Please note that this is a marketing communication and does not constitute investment advice or a recommendation to buy or sell investments nor should it be regarded as investment research. It has not been prepared in accordance with legal requirements designed to promote the independence of investment research and is not subject to any prohibition on dealing ahead of its dissemination. Views are held at the time of preparation. Past performance is not a guide to future performance. Stock market and currency movements mean the value of investments and the income from them can go down as well as up and you may not get back the original amount invested.

Fund Watch uses our team’s process to highlight the past quarter’s developments in the fund world. It is fact-based and uses performance analysis techniques which form part of our investment process. All data is from Lipper for Investment Association (IA) sectors and is calculated in total return terms in sterling for periods ending 30 September 2021.

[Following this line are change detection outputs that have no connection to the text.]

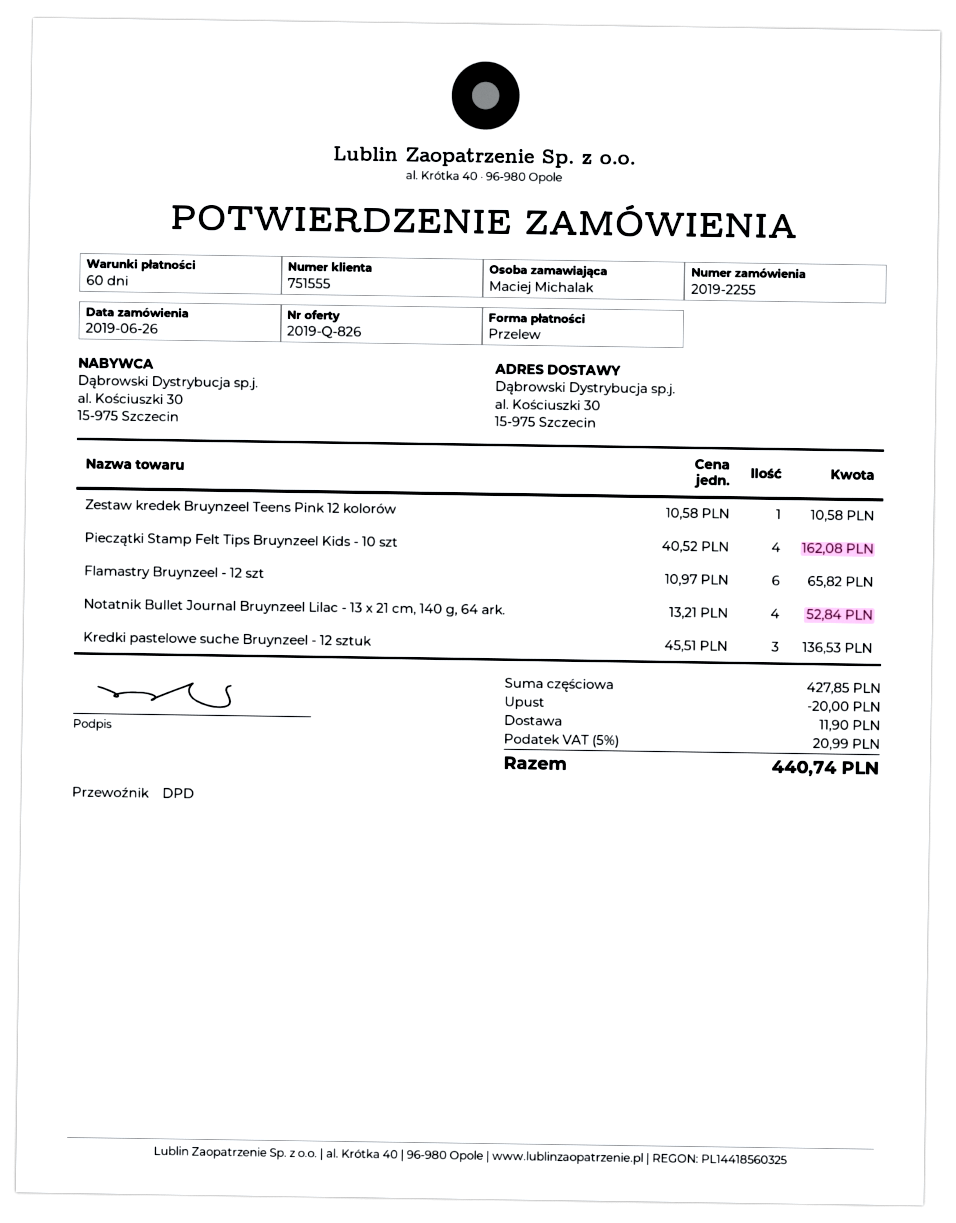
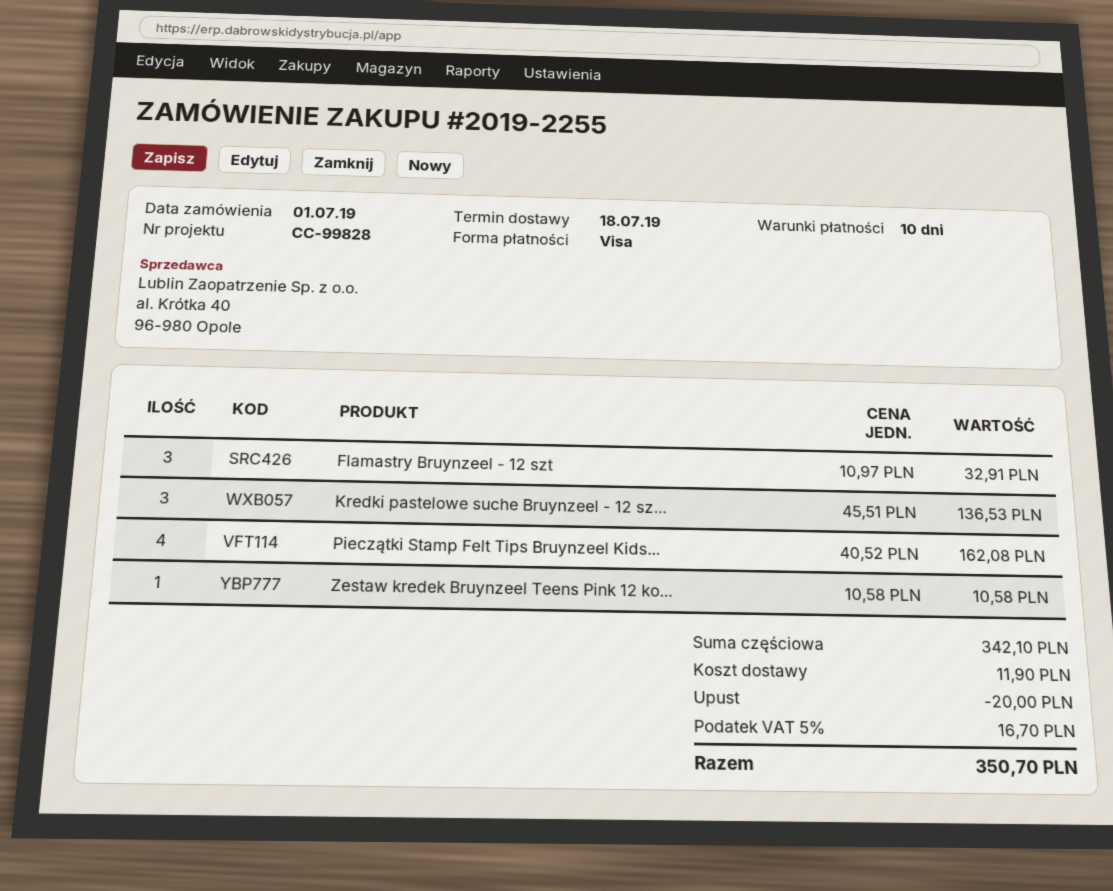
order date: 2019-06-26 -> 2019-07-01
payment terms: 60 days -> 10 days
payment method: bank transfer -> Visa
Flamastry Bruynzeel - 12 szt: 6 x 10.97 = 65.82 -> 3 x 10.97 = 32.91
Notatnik Bullet Journal Bruynzeel Lilac - 13 x 21 cm, 140 g, 64 ark.: 4 x 13.21 = 52.84 -> none
subtotal: 427.85 -> 342.10
tax: 5% = 20.99 -> 5% = 16.70
total: 440.74 -> 350.70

This quarter’s report includes the following analysis:

  • The BMO MM Consistency Ratio – highlighting the surprisingly limited number of funds beating their peers on a regular basis.
  • Tops and Bottoms – the ultimate winners and losers over the quarter.
  • Sector Skews – the best and worst of the 52 IA sector averages.
  • Risky Business – a look at the leading funds for combining first class longer-term returns with the lowest levels of volatility.

Point of note

The IA has again increased the number of sectors 46 to 52. The expansion this time has focused on more granularity on industry sectors with Financials, Healthcare, Commodities & Natural Resources and Infrastructure being split out, alongside India and Latin America.

The BMO MM Consistency Ratio

The BMO MM Consistency Ratio

Source: Lipper, 30-Jun-21 to 30-Sep-21, percentage growth, total return.

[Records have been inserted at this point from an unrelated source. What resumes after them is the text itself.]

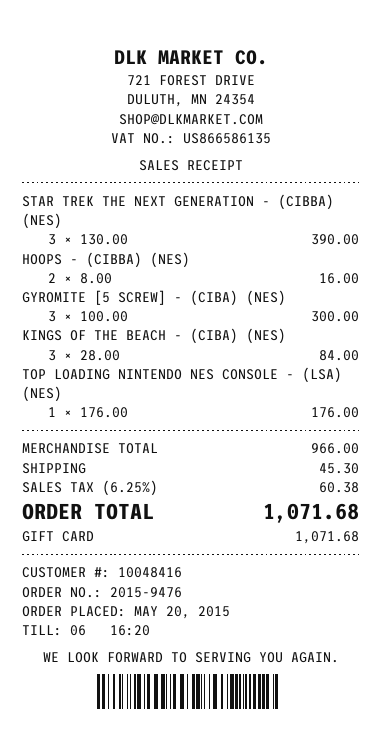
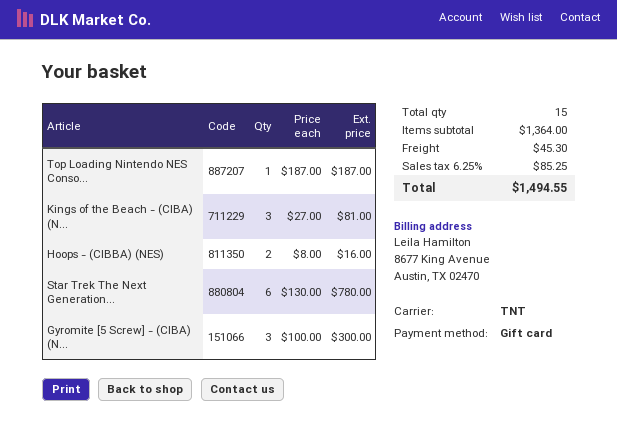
STAR TREK THE NEXT GENERATION - (CIBBA) (NES): 3 x 130.00 = 390.00 -> 6 x 130.00 = 780.00
KINGS OF THE BEACH - (CIBA) (NES): 3 x 28.00 = 84.00 -> 3 x 27.00 = 81.00
TOP LOADING NINTENDO NES CONSOLE - (LSA) (NES): 1 x 176.00 = 176.00 -> 1 x 187.00 = 187.00
subtotal: 966.00 -> 1364.00
tax: 6.25% = 60.38 -> 6.25% = 85.25
total: 1071.68 -> 1494.55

Here we conduct a review of the 12 major market sectors, filtering out only those funds that were consistently above average in each of the last three 12-month periods and those that were consistently top quartile. In the 12 main sectors researched, there are currently 1,068 funds with three-year track records.

  • The BMO MM Consistency Ratio for top-quartile returns over three years (to the end of Q3 2021) fell to 1.03% (1.9% last time), with just 11 of the 1,068 funds achieving this feat. This ratio was well below the usual historic range of c.2-4%.
  • The IA Europe ex UK sector was again the most consistent for top-quartile returns, with 3.5% of funds making the cut. It was followed by the IA Japan and IA UK Smaller companies sectors, which both had 2.2% of funds making the grade, though in reality this amounted to just one fund in each sector being consistently top quartile over the three 12-month periods. The IA Global Mixed Bond, IA Asia ex Japan, IA Emerging Markets, IA North American, IA UK Equity Income and IA £ Strategic Bond sectors failed to deliver any funds that achieved this level of consistency, with four of the IA sectors having just one fund that managed to do so.
  • Lowering the hurdle rate to simply ‘above median’ in each of the last three 12-month periods saw 109 of the 1,068 funds delivering above-median returns consistently. This means that this less demanding ratio fell to 10.2% from 12.5% in Q2.
  • All 12 main IA sectors contained funds that met the less demanding above-median consistency hurdle. The most consistent sector on this measure was the IA Asia ex Japan sector, with 15.6% of funds performing above the median for three consecutive years. The IA £ Corporate Bond and IA £ Strategic Bond sectors were the next best, with 15.5% and 11.8%, respectively, achieving the target. The IA Emerging Markets sector was the least consistent, with 7.3% of funds surpassing the above-median consistency hurdle.

Risk Disclaimer

Please note that this is a marketing communication and does not constitute investment advice or a recommendation to buy or sell investments nor should it be regarded as investment research. It has not been prepared in accordance with legal requirements designed to promote the independence of investment research and is not subject to any prohibition on dealing ahead of its dissemination. Views are held at the time of preparation. Past performance is not a guide to future performance. Stock market and currency movements mean the value of investments and the income from them can go down as well as up and you may not get back the original amount invested.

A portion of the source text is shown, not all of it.